The acceptance speech  had its serious side – the need to observe the law, target criminals and lawless elements, and replace the current system of government with a federal one. When Duterte spoke about serious matters of state like our relations with China, he showed a lot of common sense. He mentioned his talks with the Chinese consul-general and literally told him to go fish elsewhere.

At times, he made fun of others and of himself, particularly when he attended a Jesuit school in Davao.

As he talked with a straight, less than handsome face, I could not help but ask myself why this candidate should have had such a strong appeal to the masses. Neither Mar Roxas nor Jojo Binay could communicate with the masses like he did.

By making fun of himself, he made the audience laugh at and with him.

After his long talk, he met me in the Business Center before entering a room with his aides. He said, “I want the people to see me as I am, that I do not hide anything. If you vote for me, you vote for what I am.” That was why he had to speak candidly and tell everything that he was. “I have said everything that I was warts and all and if they cannot accept that then they should not vote for me.”

The scholar Vicente Rafael gave an interesting insight on Duterte’s mass appeal. He had watched carefully his performance on video.

“This video struck me as one of the keys for understanding his remarkable popularity crossing class and regional lines. He’s flirtatious, tempting you to try him, as it were, like Erap or FPJ before him, though without the moralizing grumpiness of Alfredo Lim. Duterte is willing to take on all comers, regardless of gender or sexuality.

“That he liberally sprinkles his speech with cuss words in English and Tagalog makes him into a kind of bad boy, the stuff of erotic fascination for the electorate. People want to be swept away, driven to the edge of delirium, so they gravitate towards him. He brags about the number of criminals he’s killed in the same breath that he advertises the number of women he’s involved with. The rumor of violence and sexual potency are all wrapped up in his persona, recalling Marcos as much as every action hero you can think of.

“That he comes across as a ‘probinsyano’ expelled from Ateneo de Davao and took seven years to finish high school further amplifies the bad boy image even as it allows him to connect with the masses. He turns crassness into a virtue, his craggy face into an image of attractive authoritarianism.

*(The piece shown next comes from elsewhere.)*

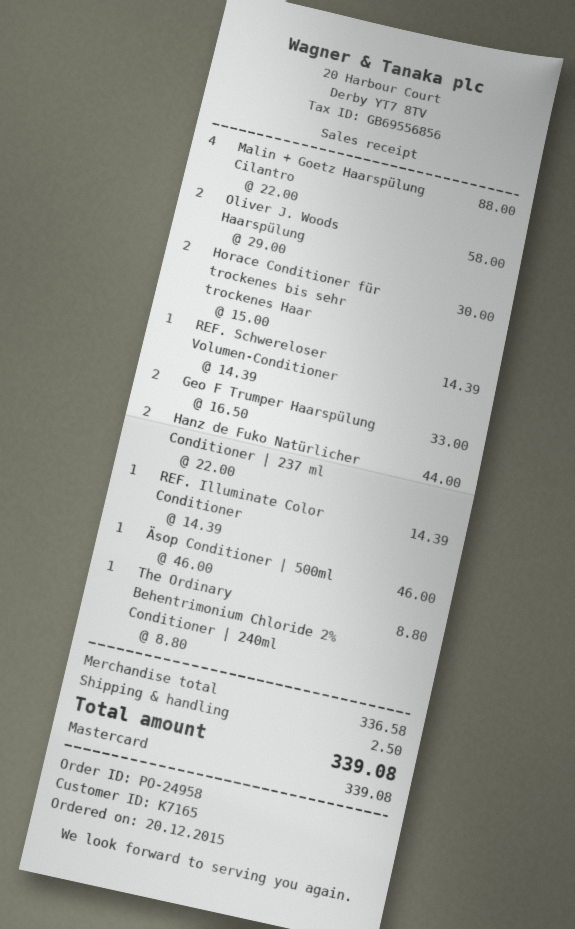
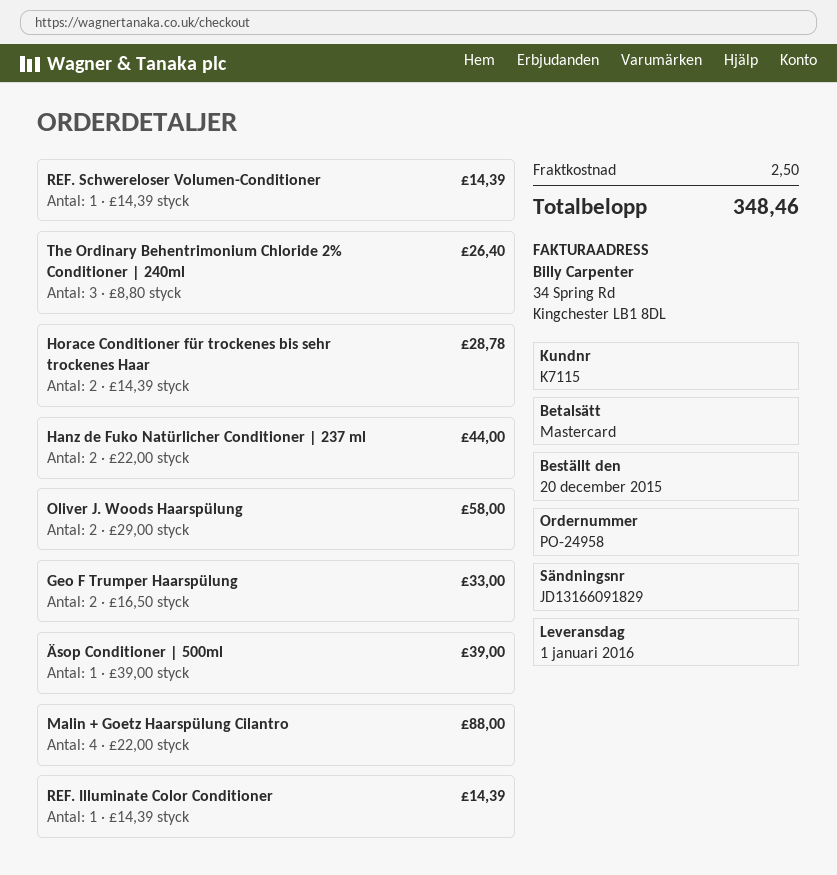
customer number: K7165 -> K7115
Horace Conditioner für trockenes bis sehr trockenes Haar: 2 x 15.00 = 30.00 -> 2 x 14.39 = 28.78
Äsop Conditioner | 500ml: 1 x 46.00 = 46.00 -> 1 x 39.00 = 39.00
The Ordinary Behentrimonium Chloride 2% Conditioner | 240ml: 1 x 8.80 = 8.80 -> 3 x 8.80 = 26.40
total: 339.08 -> 348.46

In his personal appearances, he shies away from bombast like most other politicians. He rarely ever raises his voice – always controlled: quietly threatening, seductively inviting, full of folksy, ribald humor all confected into a lilting Cebuano accent that clearly locates him as a refreshing outsider to Manila politics.

Death and sex (both straight and gay): this is the potent mix that Duterte offers up. It is, of course, part of a persona that the media spectacularizes – the lumpen turned hero, as with every FPJ movie, who is able to harness violence to save the downtrodden. His ability to aestheticize and eroticize politics is unmatched by the current crop of candidates, except perhaps for Grace Poe.

Her appeal lies in the opposite direction: the virgin mother, the innocent foundling who plays up her lack of experience as sign of her purity, her filial piety the source of her authority (shades of Cory). That’s a different kind of erotic appeal altogether.”